Al entrar la noche, la cocina se ponía como la boca de lobo. Un solo bombillo de bajo voltaje alumbraba el cuarto, y los habitantes de ese recinto caminaban como sombras o espantos de un sitio a otro, buscando las sillas para mitigar el cansancio o la tabla de picar para preparar la comida.
Yo era una intrusa en aquellos dominios. Cuando entraba a la penumbra de la cocina se callaba la concurrencia. Pablo, María, Tona, Ernestina y Gilda enmudecían, dejaban de hablar de sus pies cansados y adoloridos, del dolor de espalda y de las manos agrietadas por la lejía del jabón y la pila destartalada, y un silencio largo e incómodo se apropiaba del lugar.
A esa hora, la cocina olía a café hervido y recalentado y a tortilla quemada. A veces, el aroma era a carne cocida tostada sobre las llamas del quemador de gas, manjar que Tona repartía en pequeños pedazos sobre tortillas con sal gruesa y un chorrito de limón.
Mi lugar estaba detrás de la puerta, para pasar inadvertida. Sentada sobre un basurero viejo de hierro pintado de verde menta, ejercitaba el oficio sagrado de escucharlos, mientras degustaba la segunda refacción de la tarde: la tortilla con carne achicharrada acompañada de un café ralito y con mucha azúcar, que saboreaba sacándola del poso de la taza a dedazo limpio.
Una puerta de vaivén decorada con pequeños vidrios de colores separaba los dos mundos: el del primer patio con sus palmeritas, canarios y azaleas, y el del servicio.

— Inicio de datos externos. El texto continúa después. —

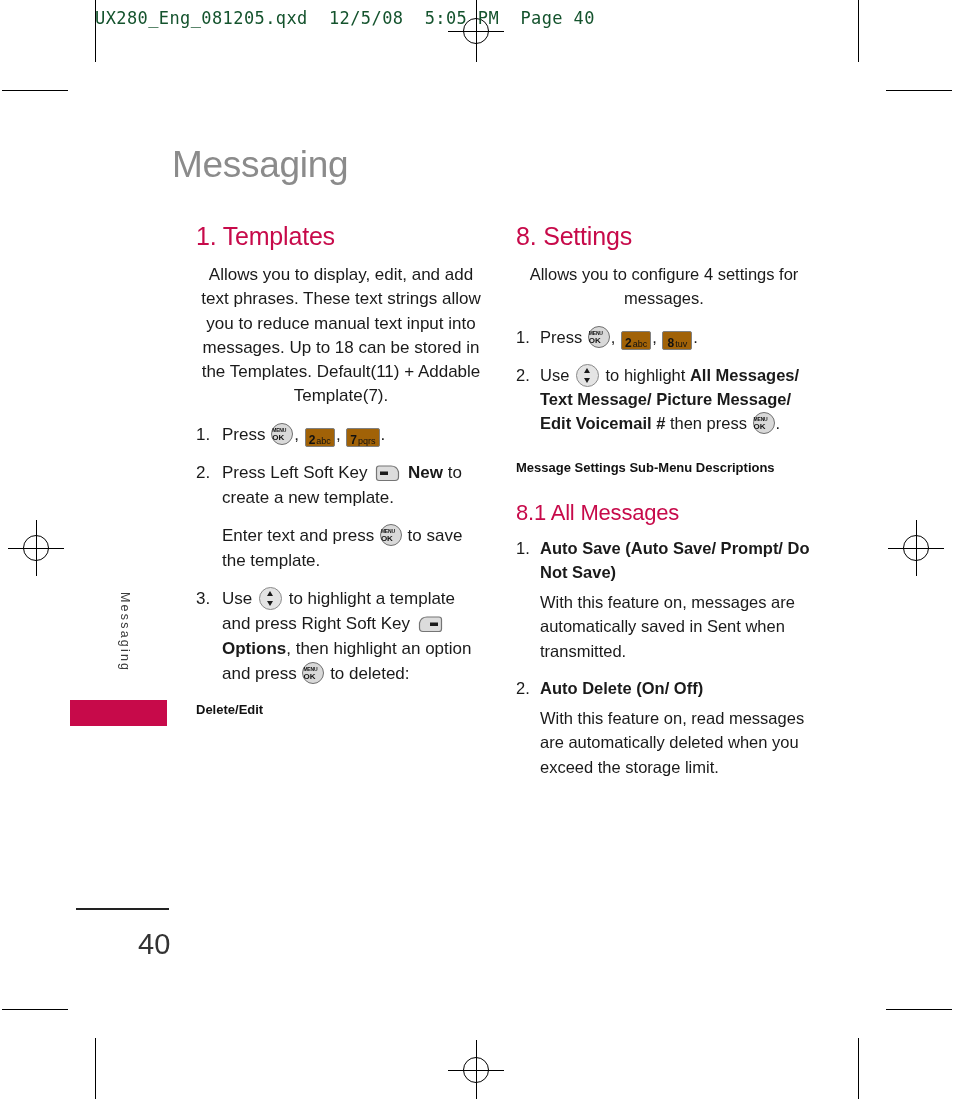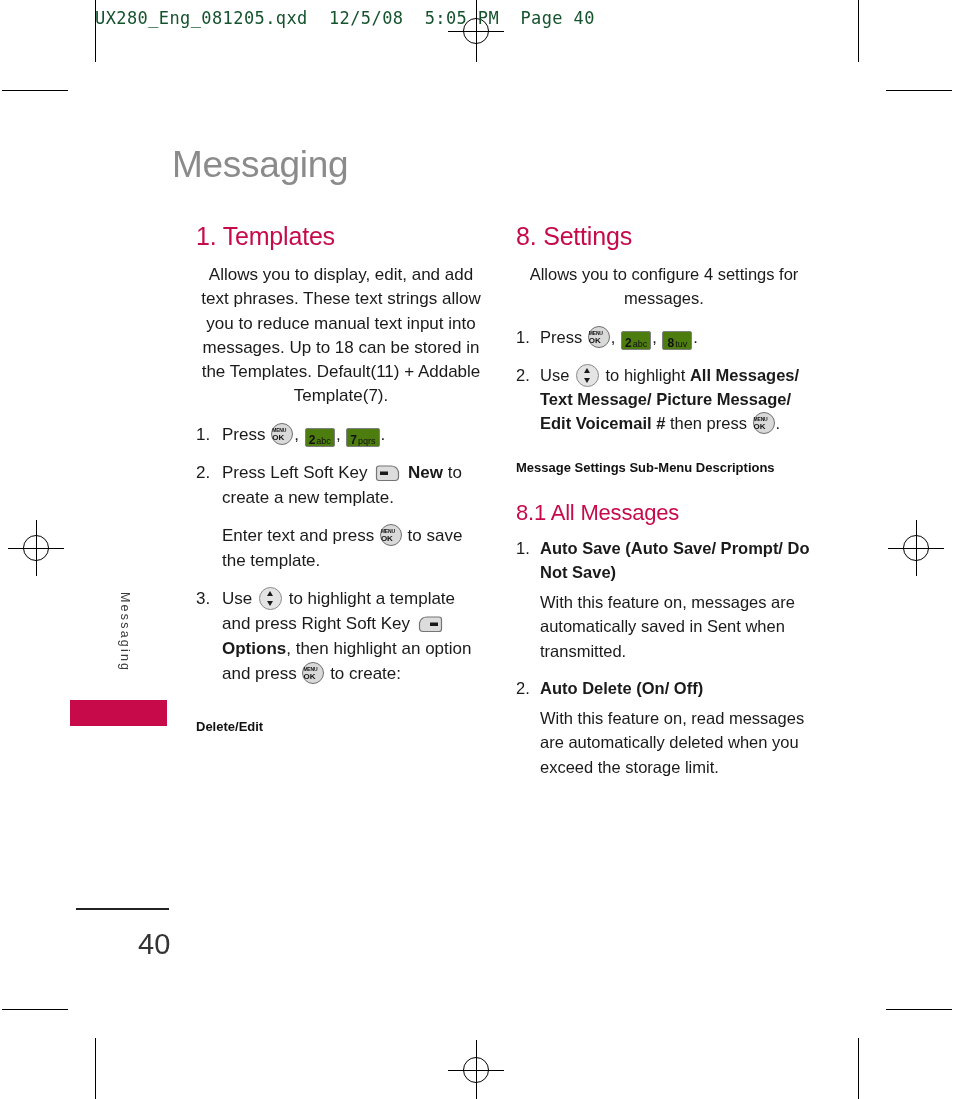"2abc" .icon-key { background: #4d7c0f -> #a16207 }
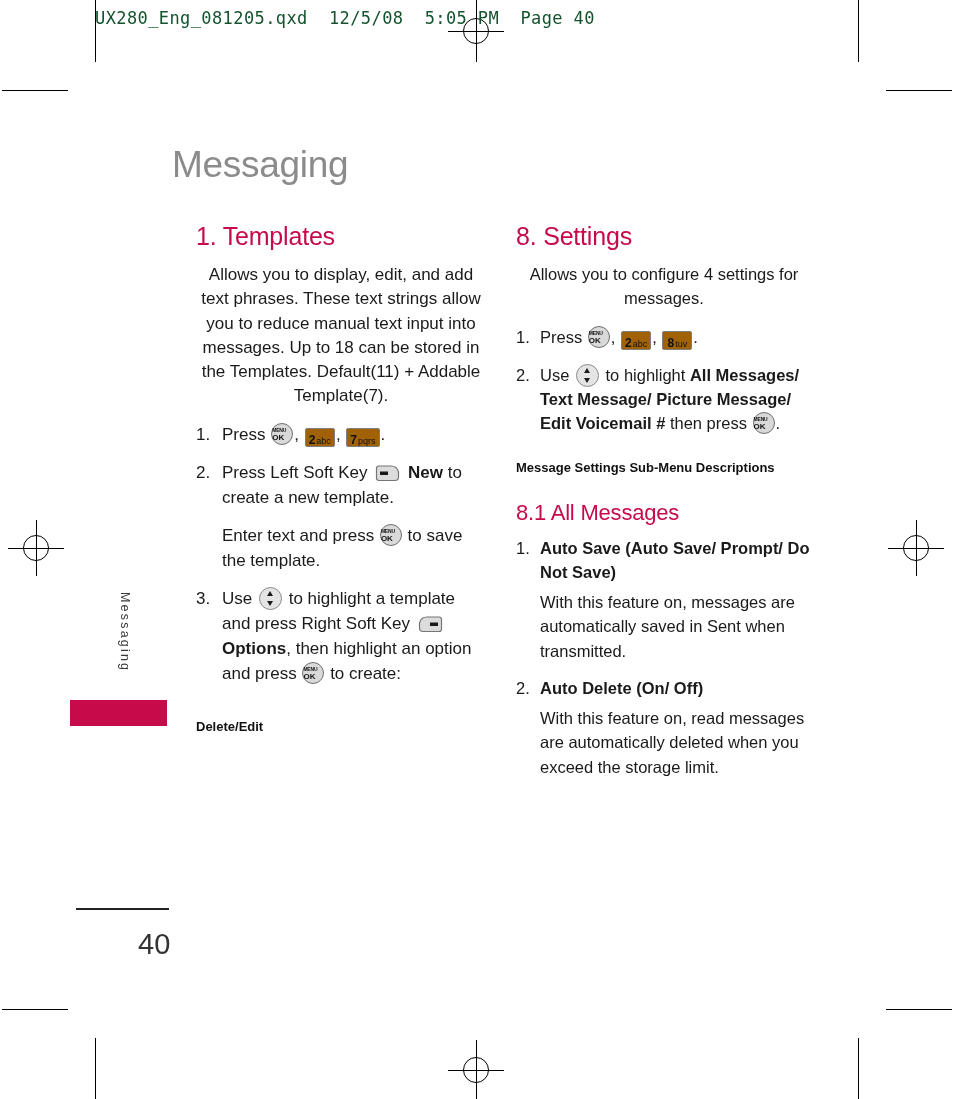"to create:" span { text: create -> deleted }
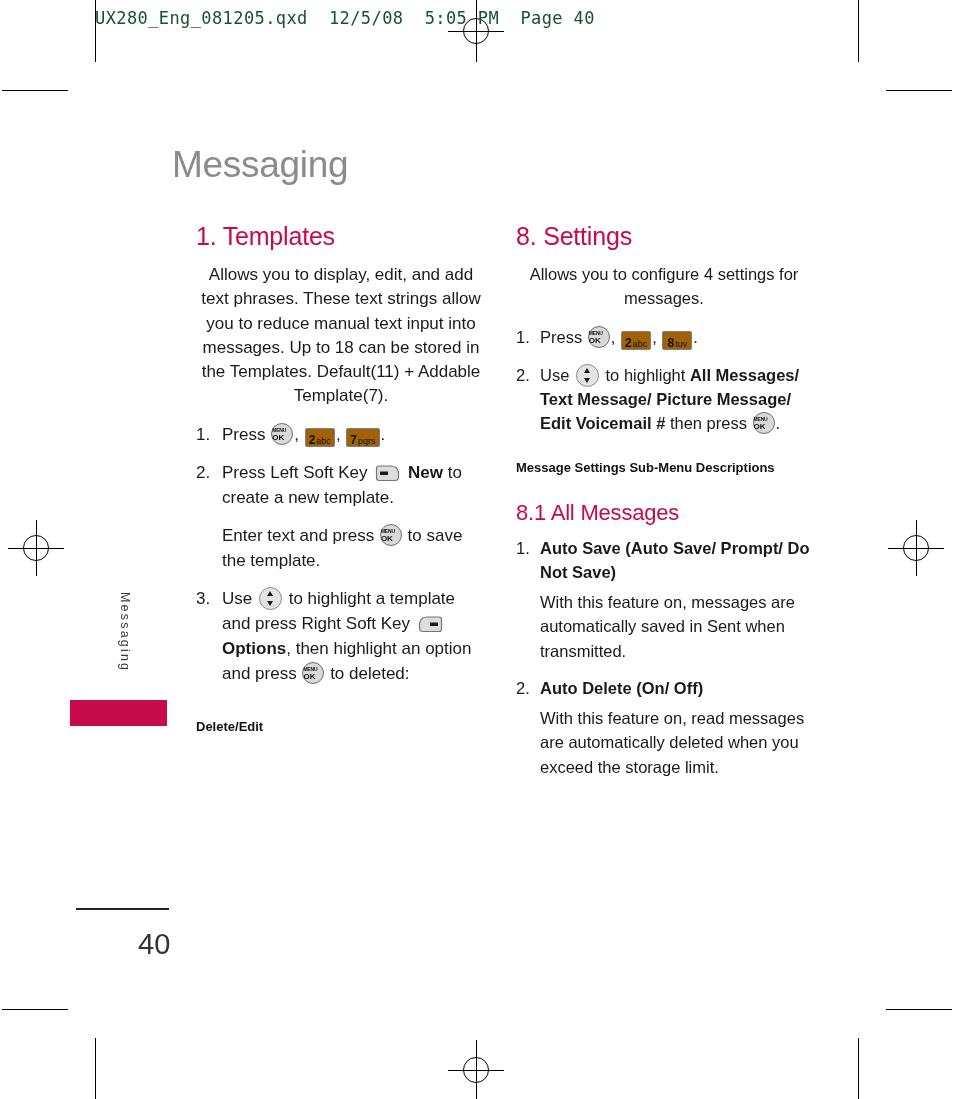"Delete/Edit" h4.bold-head { margin-top: 31px -> 14px }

La ruta era corta, a unos pocos pasos después del patio y del comedor de la casa se ingresaba a la misteriosa penumbra de la cocina. Caminaba a tientas, guiada por el misterio de las llamitas azules de los cuatro quemadores de la estufa de gas y la luz chispeante e indecisa de la veladora del altarcito del Señor de Esquipulas.
Era el mundo del reuma, las articulaciones crujientes, los pañuelos amarrados en la cabeza para mitigar el dolor; del ardor de los cayos y de todas las dolamas habidas y por haber causadas por el trabajo fuerte, pero también era el mundo de las historias de espantos y aparecidos que bailaban en los cementerios y en las pilas públicas al anochecer, en noches de luna nueva, burlones y con cara blanca de calavera o de caballo.
Todo cobraba vida en el segundo patio: los ojos celestes de la Virgen, siempre vigilantes y juzgones, y un Dios que todo lo mira desde arriba, que todo lo sabe y que todo lo juzga… O la angustia de Gilda porque en su último sueño se le caían los dientes al suelo, con todo y raíces, todos, toditos “¿Qué significará que se me caigan los dientes?”, preguntaba desconsolada.
Cuando me acercaba a la estufa, me ordenaban: “niña, voltee la cara, el lunar que tiene debajo del ojo izquierdo cortará el huevo del envuelto de ejotes”, o el regaño agudo de “¡no ponga la tortilla de cara, porque a la pobrecita le duele”. Entonces, me sorprendía el miedo por la oscurana en terreno prohibido; la aflicción del Señor de Esquipulas, tan negro y tan doliente, refugio de todas las súplicas, las penas, los sueños y los favores de quienes habitaban el segundo patio.
El Cristo Negro estaba en un altarcito de madera adornado con botecitos de vidrio con flores, cuatro rosas, manojitos de crisantemos, claveles o llovizna blanca y una veladora grande de vaso de vidrio decorado con flores rojas que se mantenía encendida noche y día, dibujando sombras de bailarinas o de animales furiosos sobre la pared de la cocina del segundo patio.